BlackRock Warns Bitcoin And Ethereum Investors About Quantum Computing

bitcoinistPublished on 2026-06-10Last updated on 2026-06-10

Abstract

BlackRock's report warns that future advancements in quantum computing could threaten the cryptographic security of Bitcoin, Ethereum, and other digital assets. While no cryptographically relevant quantum computer (CRQC) exists today, the firm stresses the need for proactive industry migration to post-quantum cryptography before "Q-Day." The primary risk lies in the elliptic curve cryptography (ECC) used for digital signatures, which a powerful quantum computer running Shor's algorithm could break.
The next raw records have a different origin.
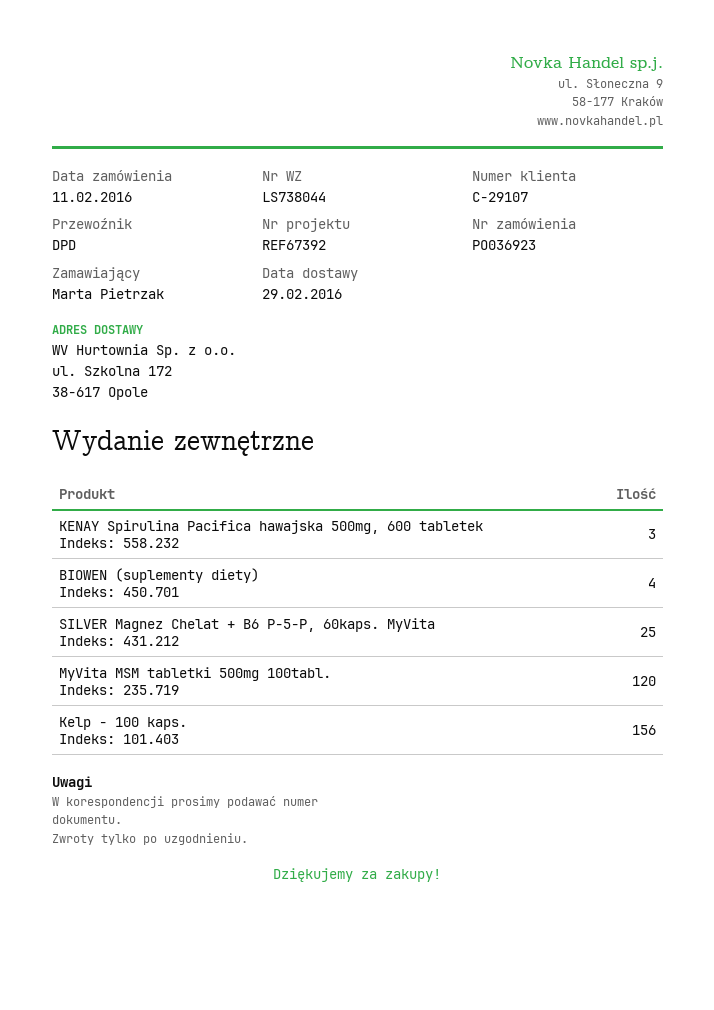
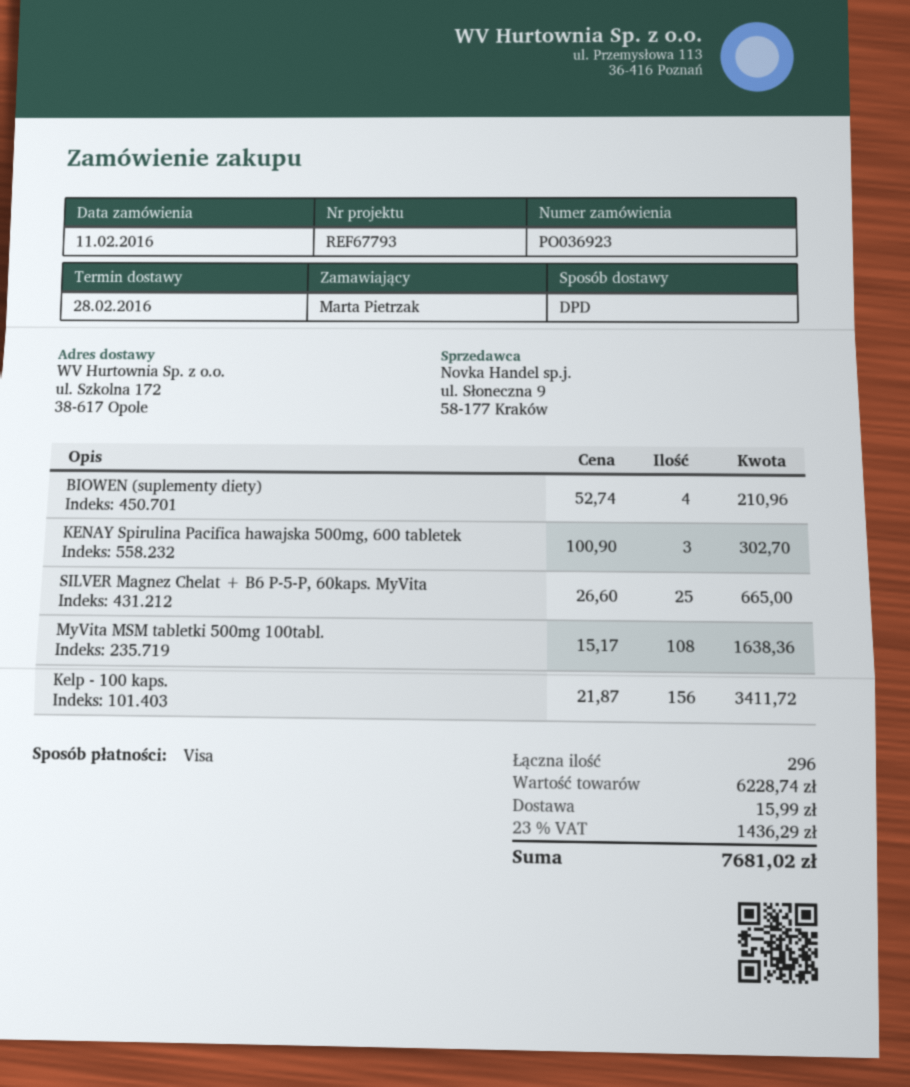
delivery date: 2016-02-29 -> 2016-02-28
reference: REF67392 -> REF67793
MyVita MSM tabletki 500mg 100tabl.: 120 -> 108

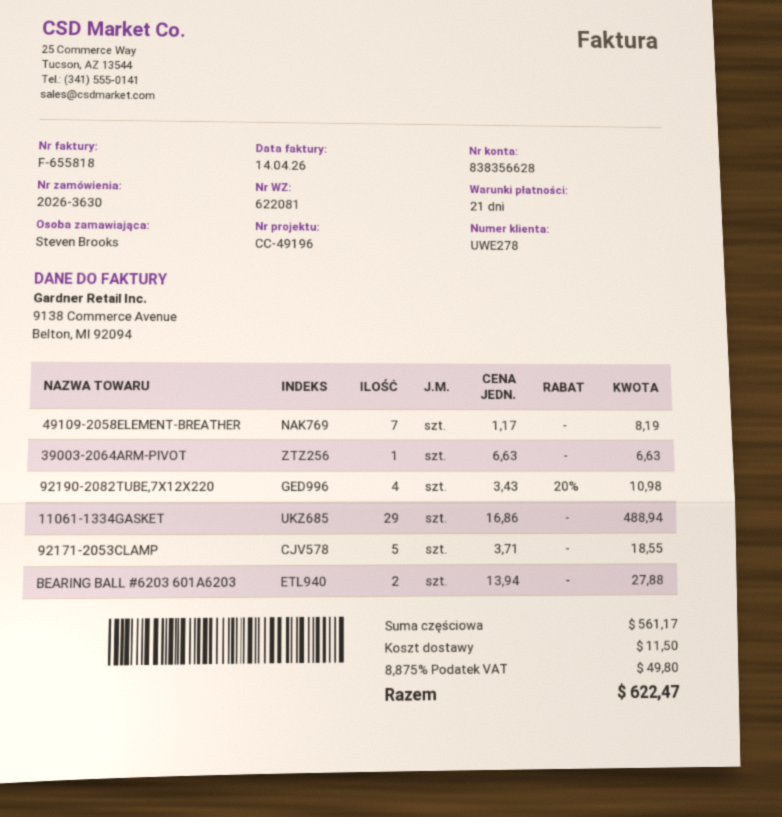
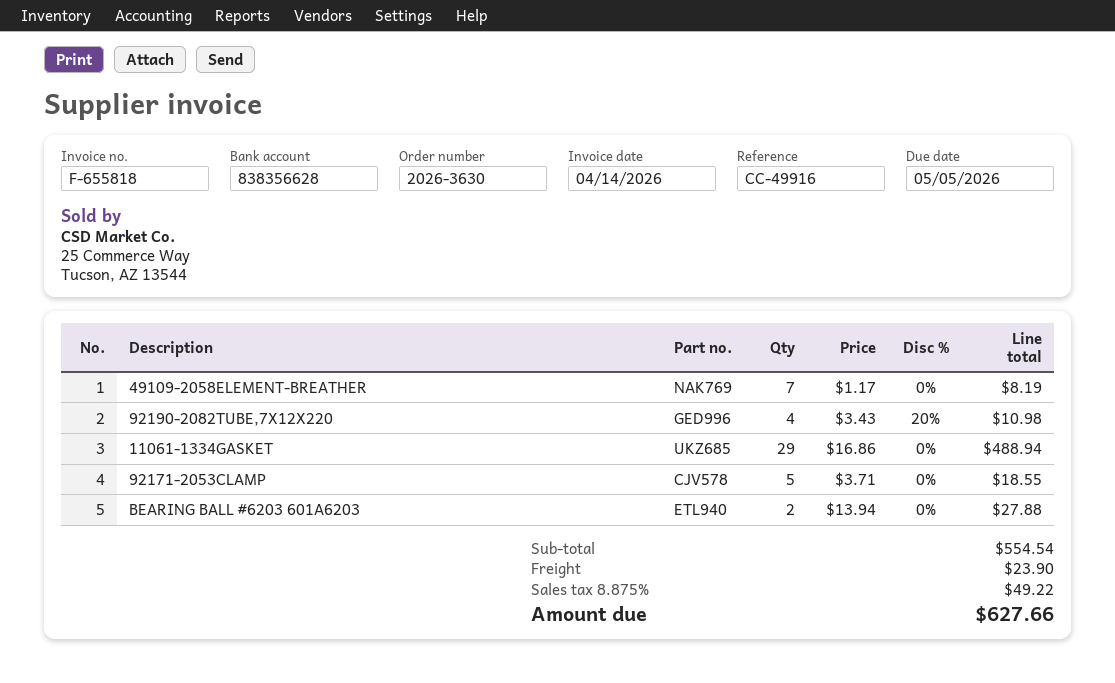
reference: CC-49196 -> CC-49916
39003-2064ARM-PIVOT: 1 x 6.63 = 6.63 -> none
subtotal: 561.17 -> 554.54
shipping: 11.50 -> 23.90
tax: 8.875% = 49.80 -> 8.875% = 49.22
total: 622.47 -> 627.66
Bitcoin's SHA-256 hash function is considered quantum-resistant, but roughly 35% of circulating BTC may be vulnerable due to exposed public keys. The report notes that Bitcoin's technical upgrade path is relatively narrow, focusing on signature algorithms, but faces significant challenges in decentralized coordination. Ethereum has a more defined migration roadmap but greater complexity due to its proof-of-stake architecture, smart contracts, and layered cryptographic systems. BlackRock concludes that quantum computing presents a manageable but serious long-term risk. Successfully coordinating and implementing post-quantum upgrades across decentralized networks is seen as a multi-year challenge, but one that is less daunting than building a functional CRQC.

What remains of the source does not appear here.